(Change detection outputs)
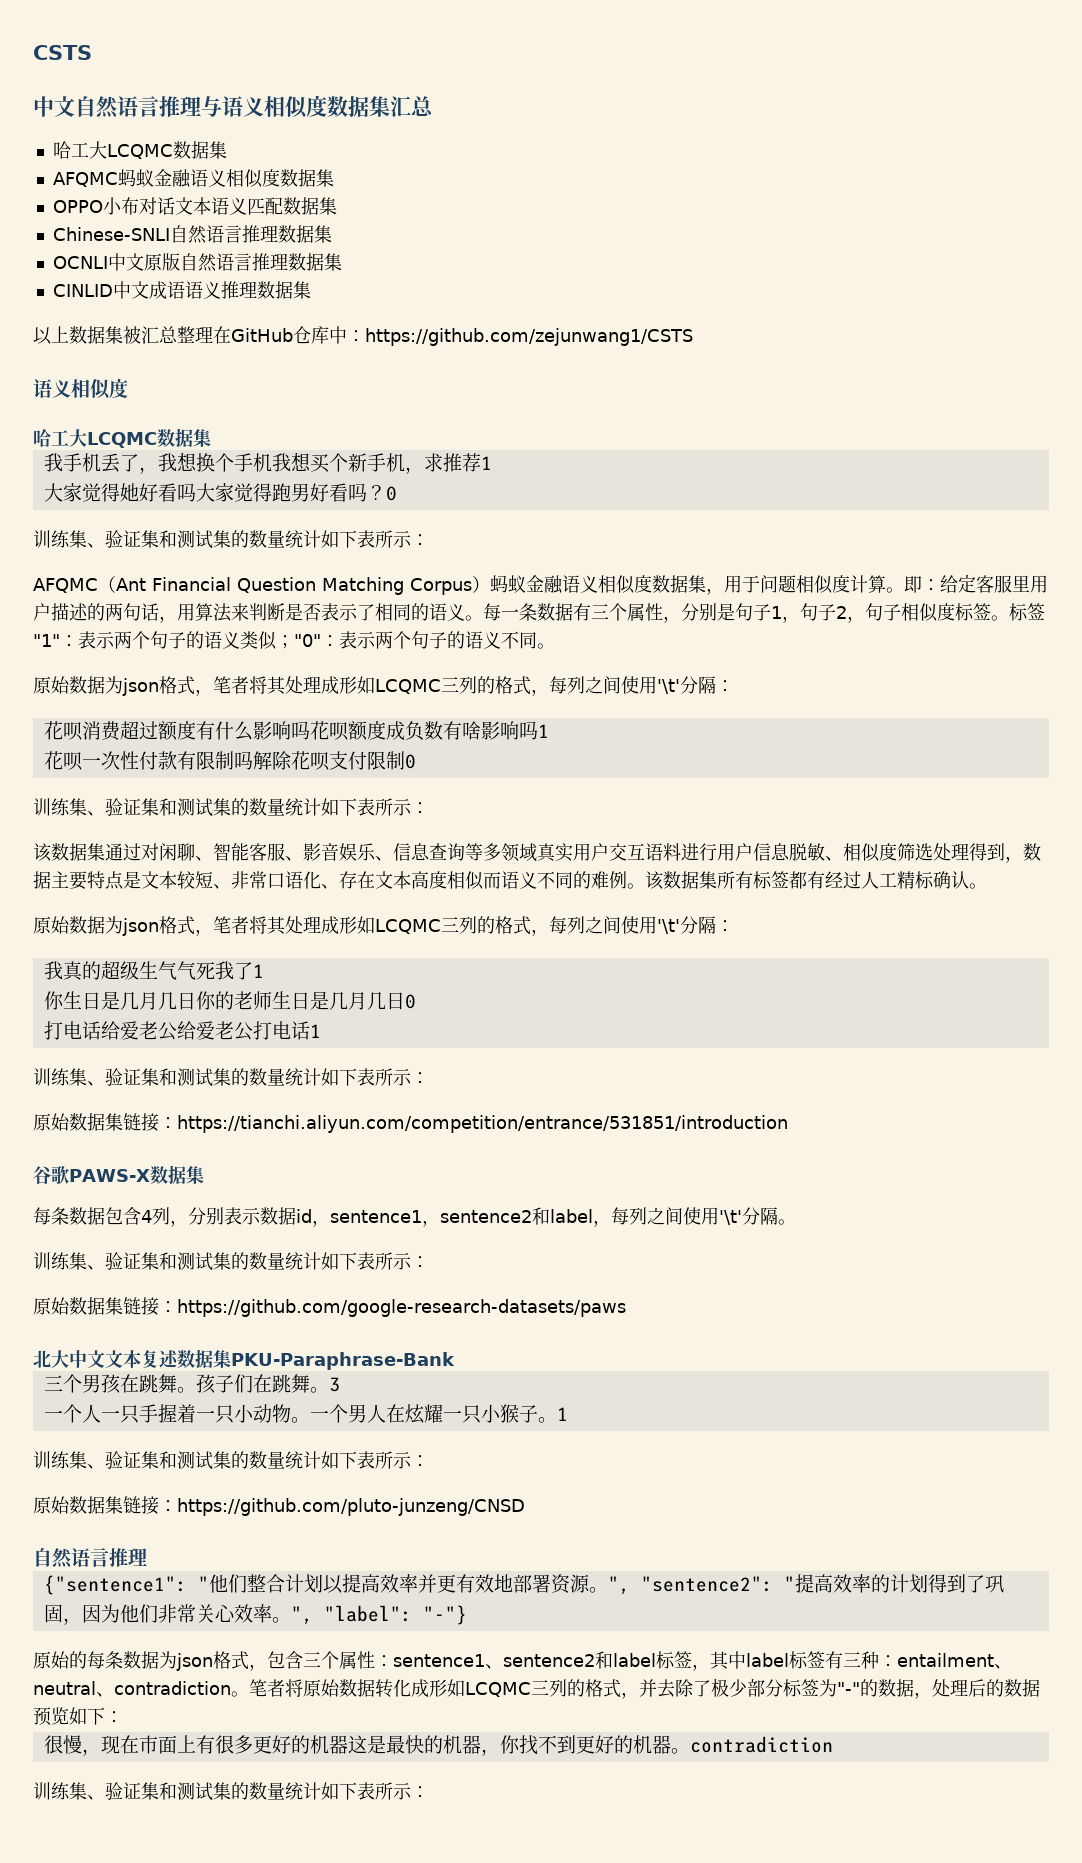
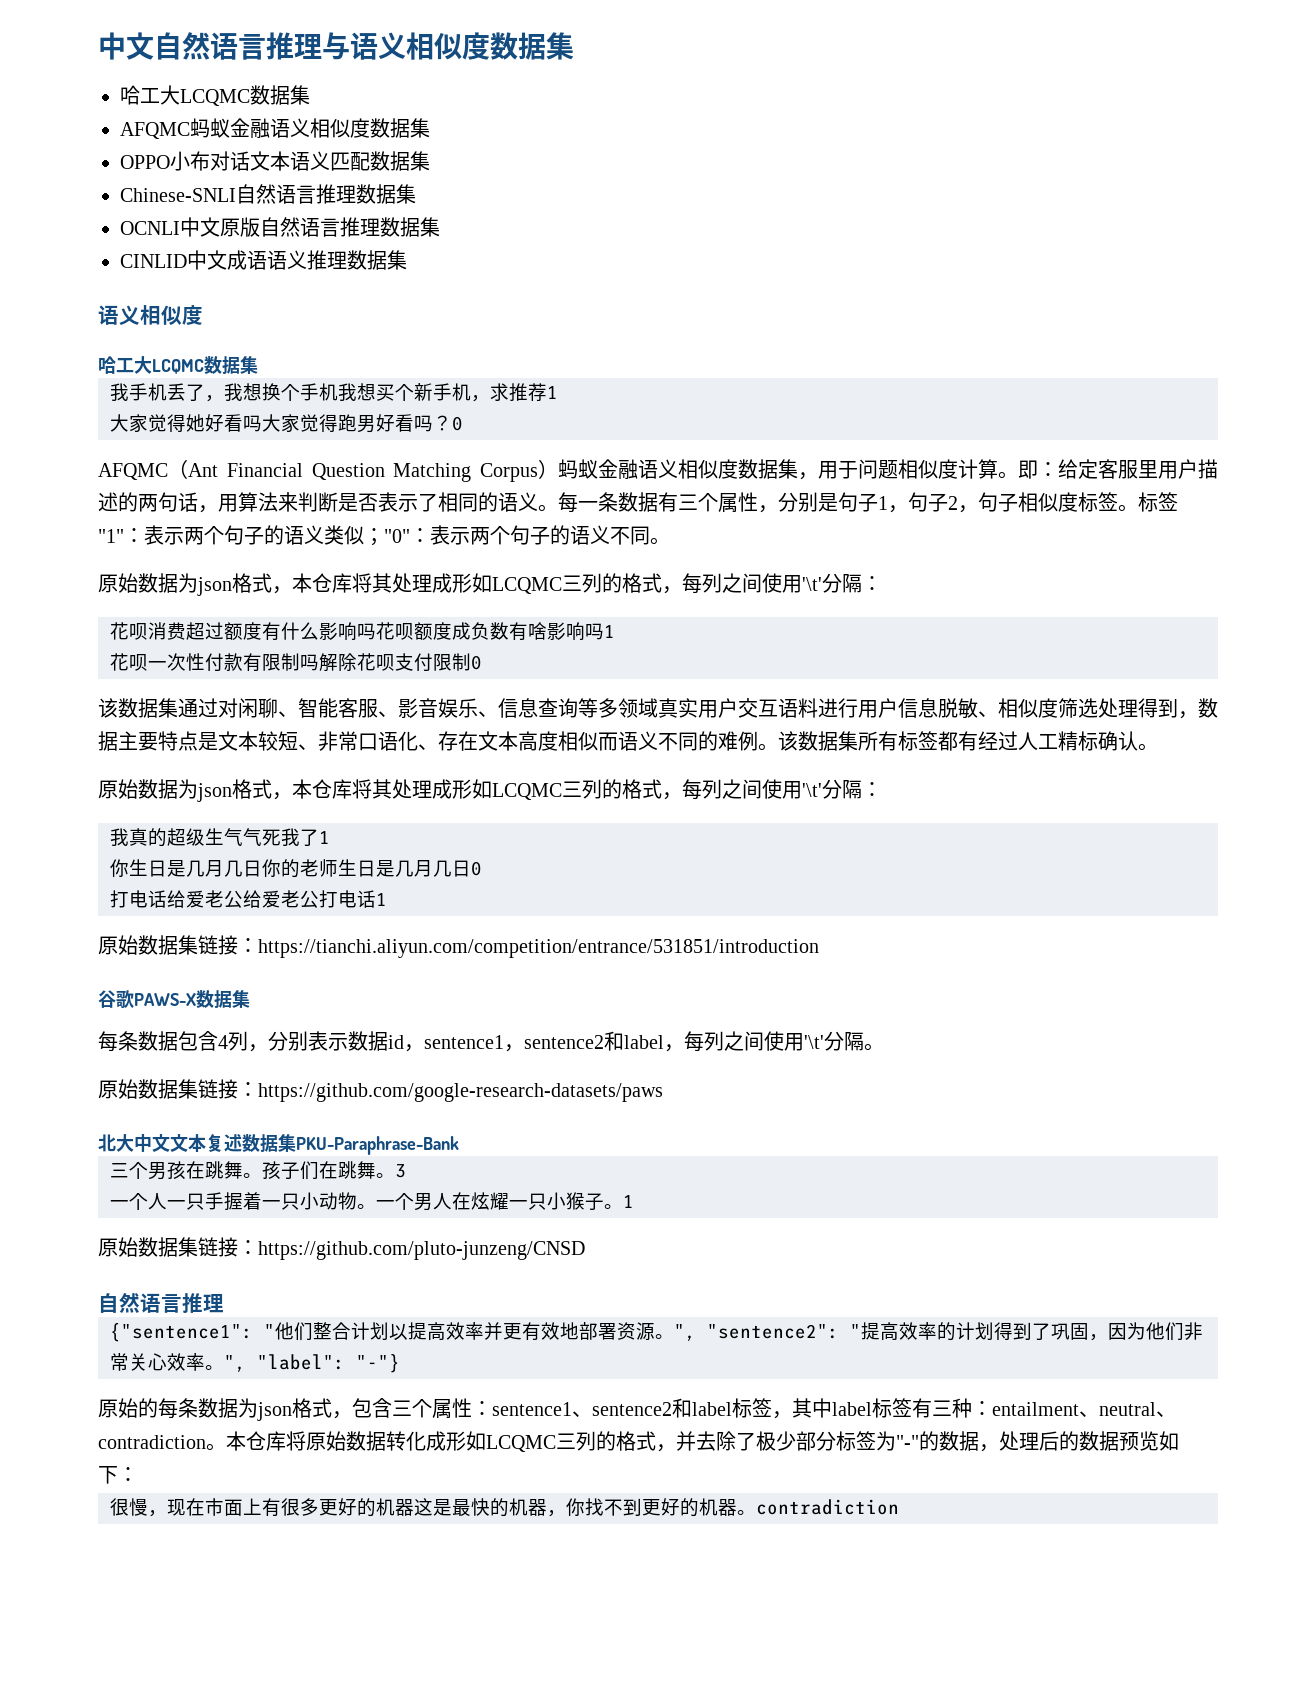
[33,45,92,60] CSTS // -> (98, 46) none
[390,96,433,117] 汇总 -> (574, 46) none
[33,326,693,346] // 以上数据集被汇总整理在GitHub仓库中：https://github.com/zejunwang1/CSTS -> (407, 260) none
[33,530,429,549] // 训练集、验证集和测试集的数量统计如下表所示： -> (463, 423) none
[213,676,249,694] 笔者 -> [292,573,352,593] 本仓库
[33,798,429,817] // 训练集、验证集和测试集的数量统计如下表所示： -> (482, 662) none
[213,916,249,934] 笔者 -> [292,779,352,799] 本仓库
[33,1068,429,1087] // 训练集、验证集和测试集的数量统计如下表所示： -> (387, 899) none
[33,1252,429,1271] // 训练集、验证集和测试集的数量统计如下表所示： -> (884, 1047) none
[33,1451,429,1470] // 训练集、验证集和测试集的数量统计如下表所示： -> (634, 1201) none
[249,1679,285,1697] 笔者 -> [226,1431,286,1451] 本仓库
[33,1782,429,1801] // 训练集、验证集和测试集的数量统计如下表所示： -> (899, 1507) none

*Problem description*: Starting at the line with "[249,1679,285,1697] 笔者 ->", restate each line through the end of the records, both ends included, and stop there.

*Task response*:
[249,1679,285,1697] 笔者 -> [226,1431,286,1451] 本仓库
[33,1782,429,1801] // 训练集、验证集和测试集的数量统计如下表所示： -> (899, 1507) none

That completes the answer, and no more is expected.